During my time as an undergraduate in a British University in the UK, the grading system was as follows:
I vividly remember my first day in class in the UK, being handed the syllabus and involuntarily letting out a small chuckle while thinking to myself: “I can get 40% without even attending!” and boy was I wrong!
This concept of 70% for an A was alien to me and I could not comprehend the rationale. I did not understand whether expectations were just lower in the UK, or whether the content was far more advanced. Eventually, I spoke to a few faculty members about this and added to them my reflections and experiences.
One faculty member that taught us an introductory Physics module, explained that if there was a physics student that was studying the theory of general relativity, keeping in mind this student was a very good student, would he be likely to score 100% on a test? He quickly answered that he wouldn’t. I was a bit concerned that this guy is just a tough grader. But he went on to explain, if a student understands the theory of relativity, they may be a good student, and hence can justifiably score an A on the test, however, unless the student ‘becomes’ a physicists and can critique, disprove or add to the theory, how can they be awarded top marks for just understanding a concept. He went on to add, how can you differentiate between a good student and a good physicists? How would I be able to tell if a student just memorised a lot of content (or even understood it) versus a student that may change the laws of physics as we know it, if they can both score 100% on a test?
He explained that the way they tried to operate was to allow for ‘A’ students to get what they deserve but allow for outstanding students to excel in their field.

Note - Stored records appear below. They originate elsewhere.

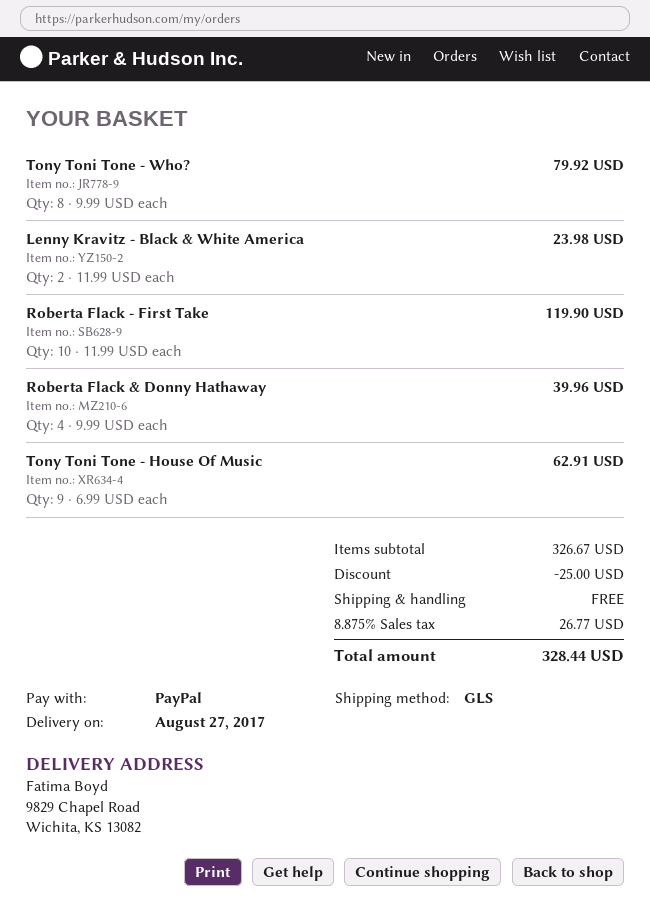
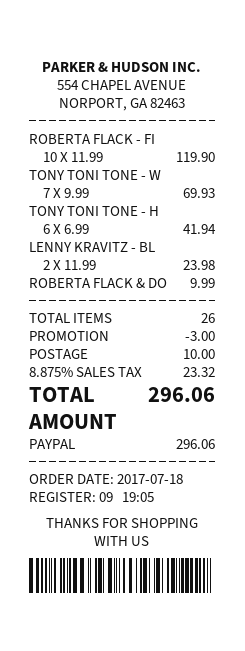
Tony Toni Tone - Who?: 8 x 9.99 = 79.92 -> 7 x 9.99 = 69.93
Roberta Flack & Donny Hathaway: 4 x 9.99 = 39.96 -> 1 x 9.99 = 9.99
Tony Toni Tone - House Of Music: 9 x 6.99 = 62.91 -> 6 x 6.99 = 41.94
discount: 25.00 -> 3.00
shipping: 0.00 -> 10.00
tax: 8.875% = 26.77 -> 8.875% = 23.32
total: 328.44 -> 296.06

Bascially, the point he was making, that not every A student will be an Einstein and that our assessments should be able to reflect that. An opinion that I do not necessarily 100% agree with, but I do think is fairly rational when looking at all the talk about assessment.
This is a notion I often reflect on especially since I started working in an American institution with the same grading criteria (A= 94+). I realised that students have become more bothered about securing the 94% than being inventive or adding to the field. It was a matter of how to get to that grade, or which instructor is a lenient grader, rather than be about the learning or topic or interest.

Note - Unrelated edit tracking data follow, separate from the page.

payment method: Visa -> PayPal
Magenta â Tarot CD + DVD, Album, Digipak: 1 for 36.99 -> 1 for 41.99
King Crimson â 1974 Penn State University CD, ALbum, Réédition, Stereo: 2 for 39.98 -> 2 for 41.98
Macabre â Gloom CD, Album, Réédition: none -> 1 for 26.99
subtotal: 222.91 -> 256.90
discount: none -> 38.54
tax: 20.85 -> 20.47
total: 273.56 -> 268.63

I genuinely believe that this does not only harm the learning process during their time in formal education, but it also give students a false sense of over confidence, which leaves them far more vulnerable to disappointment upon entering the field of work. A student that has spent four years in university, with an average percentage of 99% cannot comprehend that their knowledge of their field is still fairly limited. How can it then make sense to students that there is still a lot for them to learn and keep learning, there is a lot to experience and a lot to develop, when for the past few years all the ‘records’ reflect their greatness in the subject?
This pressure to ‘get the grade’ extends to parents and sadly also teachers. Teachers and faculty members whose students are “underachieving” or have a lower average than students in other professors’ classes can be seen as under-performing. This restricts the faculty members from teaching how or what they want or see as more fitting to their students. It restricts their ability to differentiate on activities as well as, affecting the students ability to think critically about the material and encounter multiple perspectives.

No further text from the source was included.